Monkey cases detected in US and Europe, but experts warn against comparing it to COVID-19
Monkey cases detected in US and Europe, but experts warn against comparing it to COVID-19

Monkey cases detected in US and Europe, but experts warn against comparing it to COVID-19

Countries in Europe and North America continue to report more cases of abekopperbut experts say the disease so far does not pose a serious risk to the public.

At least 17 infections of the rare disease have been confirmed in non-endemic areas such as the United States, Great Britain, Portugal, Sweden and Italy, and dozens of possible cases are under investigation in these nations as well as in Canada and Spain.

Most cases occur when humans encounter infected animals in countries where the virus is endemic – typically Central and Western Africa, as happened with the first case of the outbreak, reported in England on May 7 among a person who had recently traveled to Nigeria.
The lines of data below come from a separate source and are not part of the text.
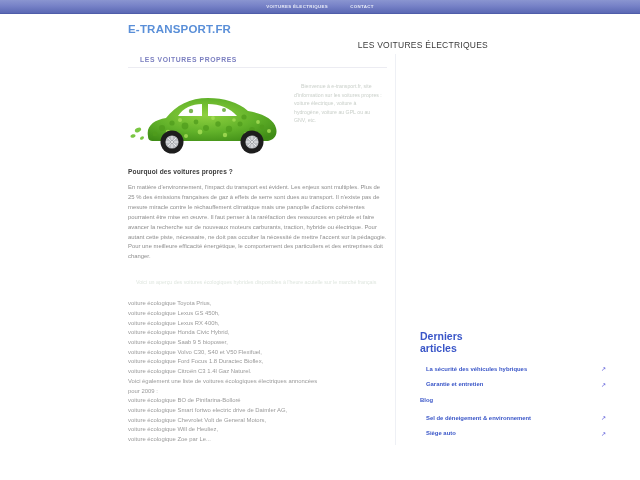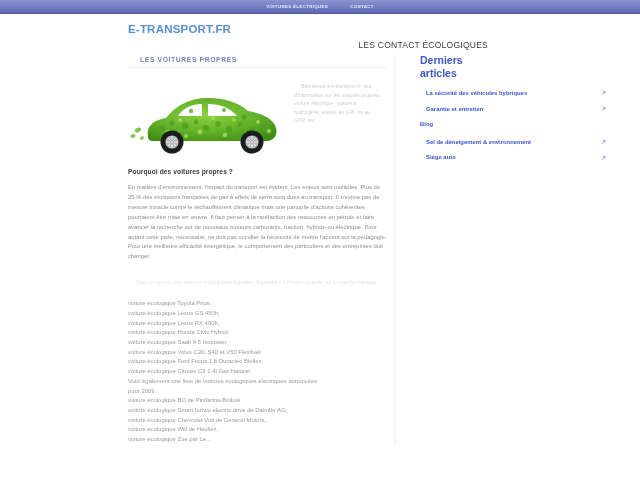--- a/index.html
+++ b/index.html
@@ -207,7 +207,7 @@
   <div class="header">
     <div class="logo">E-TRANSPORT.FR</div>
     <div class="tagline-row">
-      <div class="tagline">LES CONTACT ÉCOLOGIQUES</div>
+      <div class="tagline">LES VOITURES ÉLECTRIQUES</div>
     </div>
   </div>
 

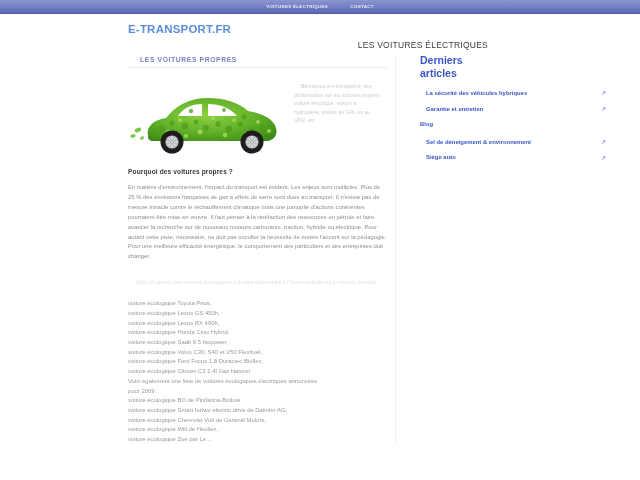--- a/index.html
+++ b/index.html
@@ -73,7 +73,7 @@
   
   .main {
     display: flex;
-    align-items: flex-start;
+    align-items: flex-end;
     padding-left: 128px;
     padding-right: 10px;
     box-sizing: border-box;

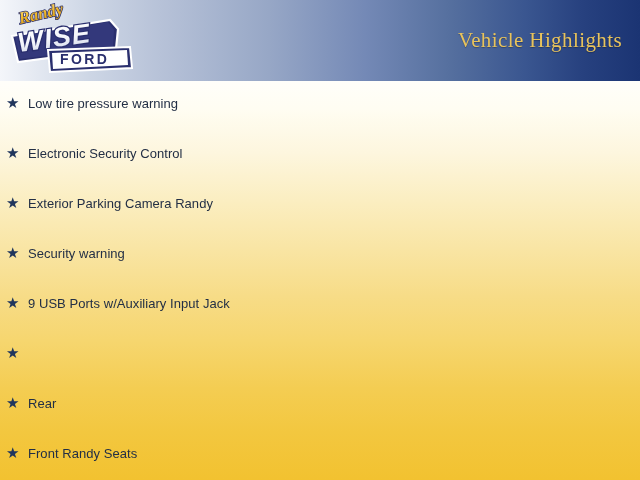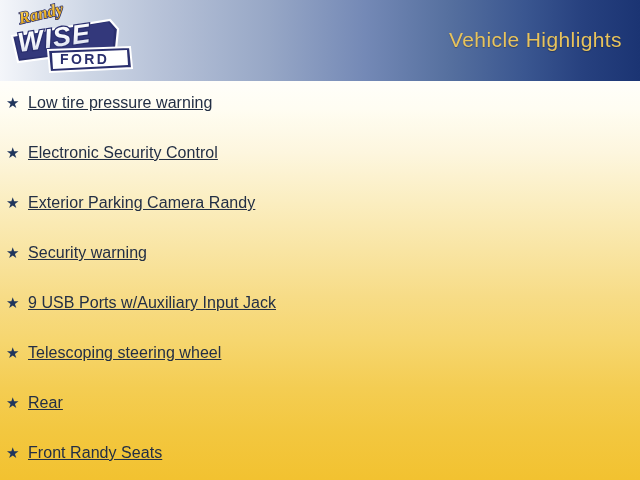--- a/index.html
+++ b/index.html
@@ -31,6 +31,7 @@
     color:#e8c35c;
     white-space:nowrap;
     text-shadow:0 1px 1px rgba(0,0,0,.28);
+    font-family:Liberation Serif, serif;
   }
 
   

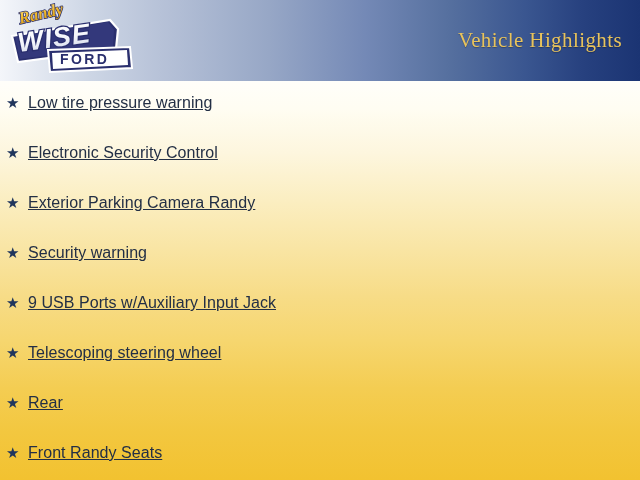--- a/index.html
+++ b/index.html
@@ -76,12 +76,11 @@
 
   .hl-text {
     flex:1 1 auto;
-    font-size:16px;
+    font-size:13px;
     line-height:1;
     color:#232f45;
     letter-spacing:.05px;
     white-space:nowrap;
-    text-decoration:underline;
   }
 </style>
 </head>

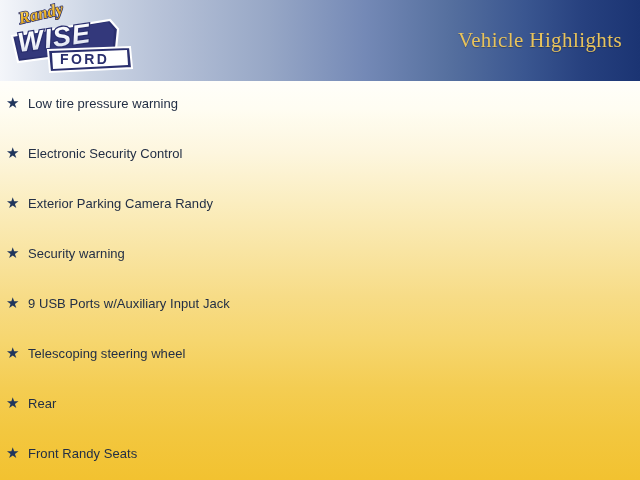--- a/index.html
+++ b/index.html
@@ -149,7 +149,6 @@
         </li>
         <li class="hl-item">
           <span class="hl-star">★</span>
-          <span class="hl-text">Telescoping steering wheel</span>
         </li>
         <li class="hl-item">
           <span class="hl-star">★</span>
However, none of the remaining eight cases in the UK had a travel history and had no contact with the patient who had visited Nigeria, according to The UK Health Safety Agencywhich suggests that there is some degree of societal transfer.

Similarly, the first infection was registered in the United States in one grown man from Massachusetts who had recently traveled to Canada, and now at least 17 cases are being investigated by Canadian authorities.

Health experts stress that the risk to the public remains low and most people do not have to be immediately afraid of contracting the disease.

“It’s a virus in a very different class than COVID-19,” said Dr. Shira Doron, an infectious disease doctor and hospital epidemiologist at Tufts Medical Center in Boston, told ABC News. “It lives predominantly in animal reservoirs, so it accidentally reaches humans and can cause occasional illness or relatively small outbreaks.”

Monkey pox is a rare disease caused by the monkey pox virus, which was first identified by the Centers for Disease Control and Prevention in 1958 in monkeys kept for research.

The first human case was discovered in 1970 in the Democratic Republic of Congo.

“It is important to note that this is not a new virus,” said Dr. John Brownstein, an epidemiologist at Boston Children’s Hospital and a contributor to ABC News. “This has been around for a long time. It’s mostly endemic in parts of West Africa, but you’ll occasionally see it in other parts of the world.”

Humans are typically infected by animals through a bite or a scratch or through the preparation and ingestion of contaminated bush meat.

The disease can also be spread from person to person via large respiratory droplets in the air, but they can not travel more than a few meters, so two people must have prolonged close contact.

“It is transmitted through large droplets that do not travel very far, or through contact with lesions themselves or touching someone with bedding or clothing or recent contact with lesions,” Doron said. “It’s not something you get without very close intimate contact, and therefore it does not tend to cause outbreaks.”

She added that this transmission path is different from COVID-19, which spreads through small aerosols that can hang in the air for several minutes.

“Aerosols are not subject to gravity, but large droplets, they are drawn to the ground,” Doron said. “Monkey pox is also not a disease transmitted in the asymptomatic phase, which is what made COVID such a formidable enemy.”

Monkey pox is generally a mild disease where the most common symptoms are fever, headache, fatigue and muscle aches.

Patients may develop rashes and lesions that often begin on the face before spreading to the rest of the body.

“It starts as spots, then small blisters that you will see with chickenpox, then pus-filled blisters and then they scrub over,” Doron explained. “It’s a long illness. It lasts a few weeks, but you can be contagious for several weeks and infect until the blisters burst over.”

ABC News confirmed on Thursday that the CDC is monitoring six Americans who were on the same plane as the British patient who tested positive after traveling to Nigeria.

“They will be followed by health officials for 21 days after their last possible contact with the sick traveler,” the CDC said in a statement. “None of the six have any symptoms of monkey pox and the risk of them is very low.”

Health officials said it is likely that more cases will show up either in the U.S. or in other countries, but that Americans should not be concerned.

“We will find more cases,” Brownstein said. “There is now increased public awareness and it is clear that there will be more clinicians who will be able to recognize the symptoms.”

He continued: “But so far there is no indication that this will have nearly the same global impact as COVID-19. The risk to the general public is low.”

ABC News’ Sony Salzman contributed to this report.